▶ [What is expected]
Please reproduce every entry, keeping each one exact.

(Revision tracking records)
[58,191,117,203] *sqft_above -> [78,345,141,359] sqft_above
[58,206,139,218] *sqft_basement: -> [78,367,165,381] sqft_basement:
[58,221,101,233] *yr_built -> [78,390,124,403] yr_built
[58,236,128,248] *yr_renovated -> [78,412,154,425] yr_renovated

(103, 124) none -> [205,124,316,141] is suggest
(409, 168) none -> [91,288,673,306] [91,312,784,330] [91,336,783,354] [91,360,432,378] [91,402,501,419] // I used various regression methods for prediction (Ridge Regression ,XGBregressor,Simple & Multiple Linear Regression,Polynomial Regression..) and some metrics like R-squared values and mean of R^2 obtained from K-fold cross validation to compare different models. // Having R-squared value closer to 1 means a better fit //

▶ [Problem solution]
[58,191,117,203] *sqft_above -> [78,345,141,359] sqft_above
[58,206,139,218] *sqft_basement: -> [78,367,165,381] sqft_basement:
[58,221,101,233] *yr_built -> [78,390,124,403] yr_built
[58,236,128,248] *yr_renovated -> [78,412,154,425] yr_renovated

(103, 124) none -> [205,124,316,141] is suggest
(409, 168) none -> [91,288,673,306] [91,312,784,330] [91,336,783,354] [91,360,432,378] [91,402,501,419] // I used various regression methods for prediction (Ridge Regression ,XGBregressor,Simple & Multiple Linear Regression,Polynomial Regression..) and some metrics like R-squared values and mean of R^2 obtained from K-fold cross validation to compare different models. // Having R-squared value closer to 1 means a better fit //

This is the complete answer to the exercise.